### EXERCISE DATA
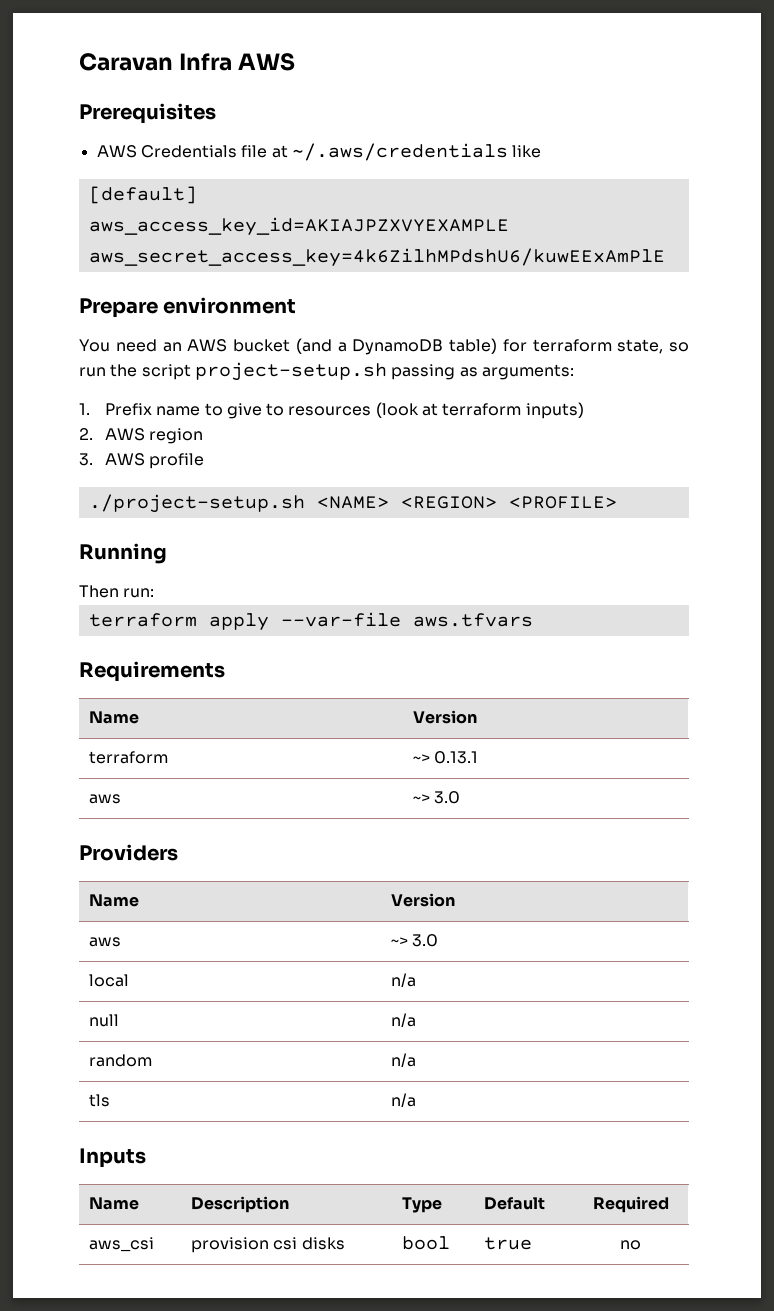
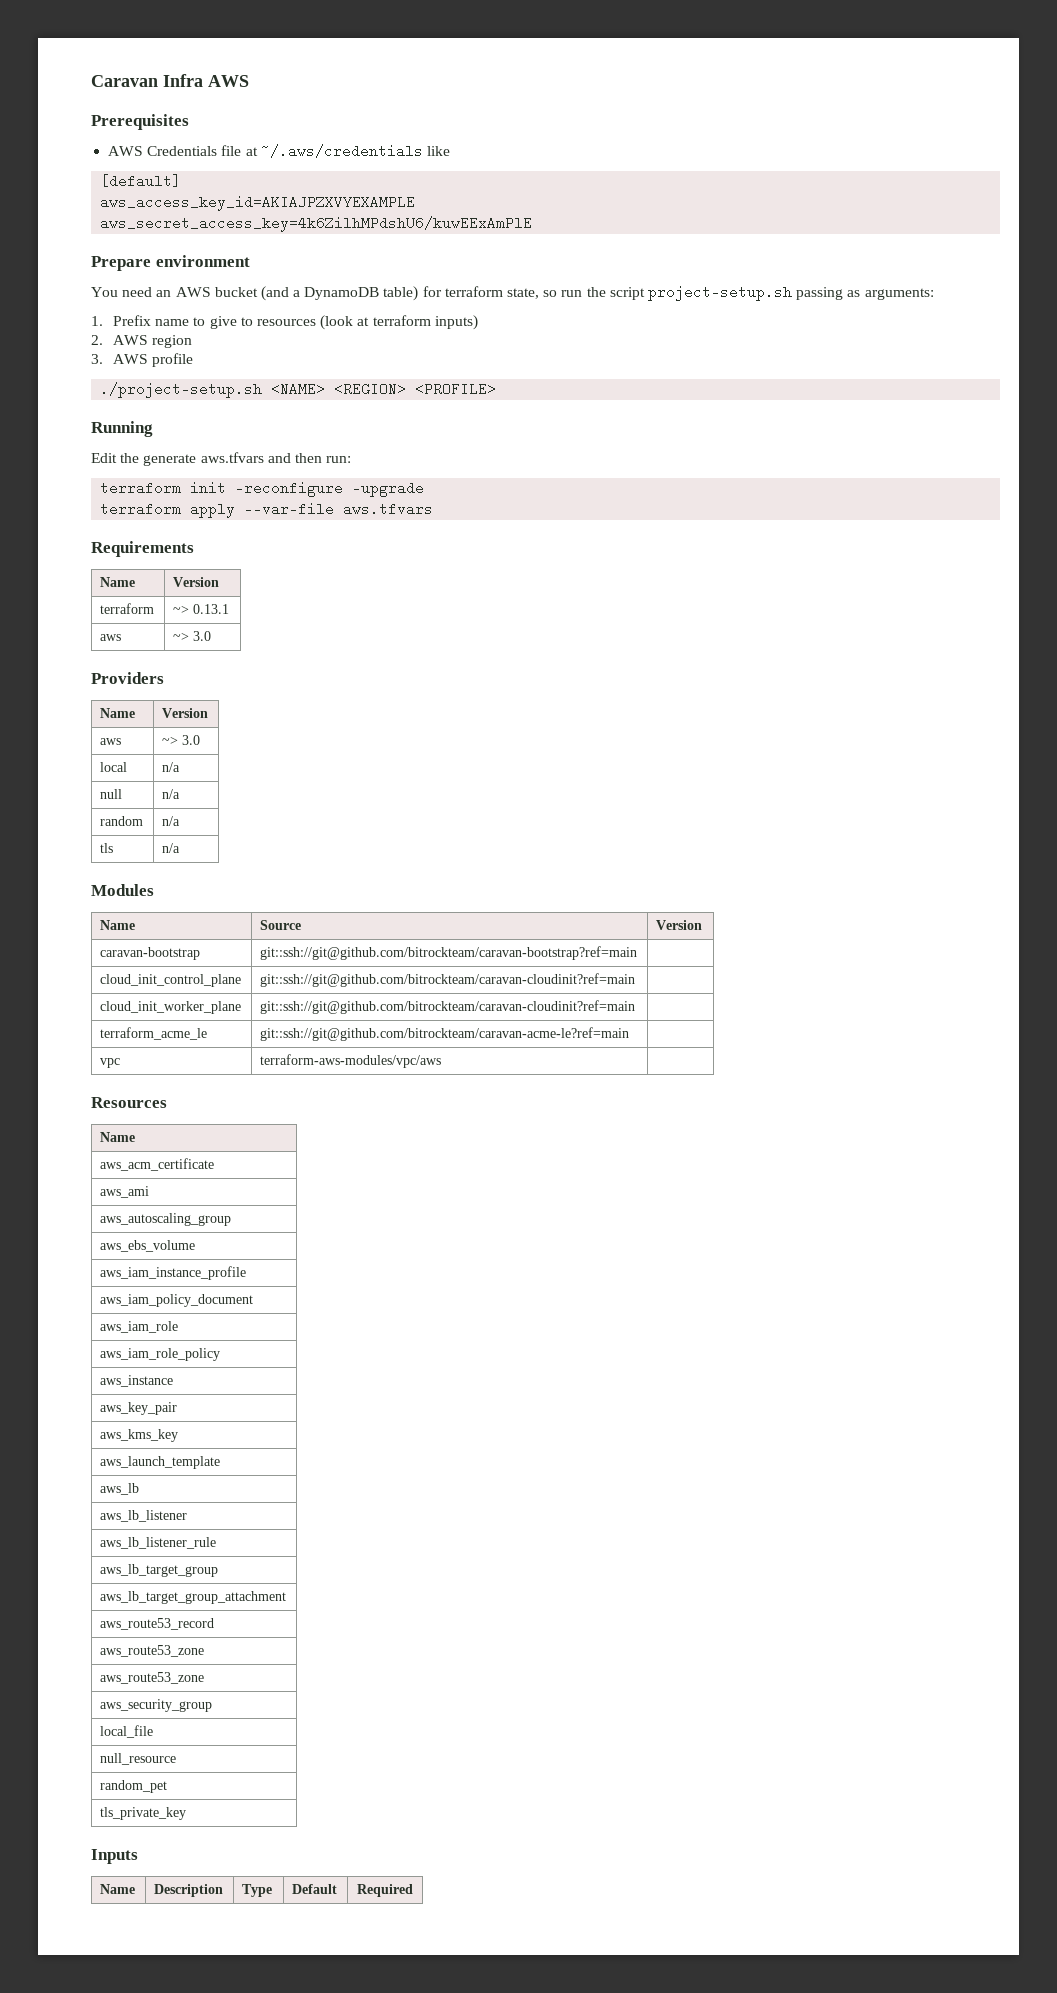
- Then run:
+ Edit the generate aws.tfvars and then run:
+ terraform init -reconfigure -upgrade
+ Modules
+ Name | Source | Version
+ caravan-bootstrap | git::ssh://git@github.com/bitrockteam/caravan-bootstrap?ref=main |
+ cloud_init_control_plane | git::ssh://git@github.com/bitrockteam/caravan-cloudinit?ref=main |
+ cloud_init_worker_plane | git::ssh://git@github.com/bitrockteam/caravan-cloudinit?ref=main |
+ terraform_acme_le | git::ssh://git@github.com/bitrockteam/caravan-acme-le?ref=main |
+ vpc | terraform-aws-modules/vpc/aws |
+ Resources
+ Name
+ aws_acm_certificate
+ aws_ami
+ aws_autoscaling_group
+ aws_ebs_volume
+ aws_iam_instance_profile
+ aws_iam_policy_document
+ aws_iam_role
+ aws_iam_role_policy
+ aws_instance
+ aws_key_pair
+ aws_kms_key
+ aws_launch_template
+ aws_lb
+ aws_lb_listener
+ aws_lb_listener_rule
+ aws_lb_target_group
+ aws_lb_target_group_attachment
+ aws_route53_record
+ aws_route53_zone
+ aws_route53_zone
+ aws_security_group
+ local_file
+ null_resource
+ random_pet
+ tls_private_key
- aws_csi | provision csi disks | bool | true | no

### YOUR OBJECTIVE
An exact reprint of the records above is required, with all pictures left out.

### EXERCISE RESULT
- Then run:
+ Edit the generate aws.tfvars and then run:
+ terraform init -reconfigure -upgrade
+ Modules
+ Name | Source | Version
+ caravan-bootstrap | git::ssh://git@github.com/bitrockteam/caravan-bootstrap?ref=main |
+ cloud_init_control_plane | git::ssh://git@github.com/bitrockteam/caravan-cloudinit?ref=main |
+ cloud_init_worker_plane | git::ssh://git@github.com/bitrockteam/caravan-cloudinit?ref=main |
+ terraform_acme_le | git::ssh://git@github.com/bitrockteam/caravan-acme-le?ref=main |
+ vpc | terraform-aws-modules/vpc/aws |
+ Resources
+ Name
+ aws_acm_certificate
+ aws_ami
+ aws_autoscaling_group
+ aws_ebs_volume
+ aws_iam_instance_profile
+ aws_iam_policy_document
+ aws_iam_role
+ aws_iam_role_policy
+ aws_instance
+ aws_key_pair
+ aws_kms_key
+ aws_launch_template
+ aws_lb
+ aws_lb_listener
+ aws_lb_listener_rule
+ aws_lb_target_group
+ aws_lb_target_group_attachment
+ aws_route53_record
+ aws_route53_zone
+ aws_route53_zone
+ aws_security_group
+ local_file
+ null_resource
+ random_pet
+ tls_private_key
- aws_csi | provision csi disks | bool | true | no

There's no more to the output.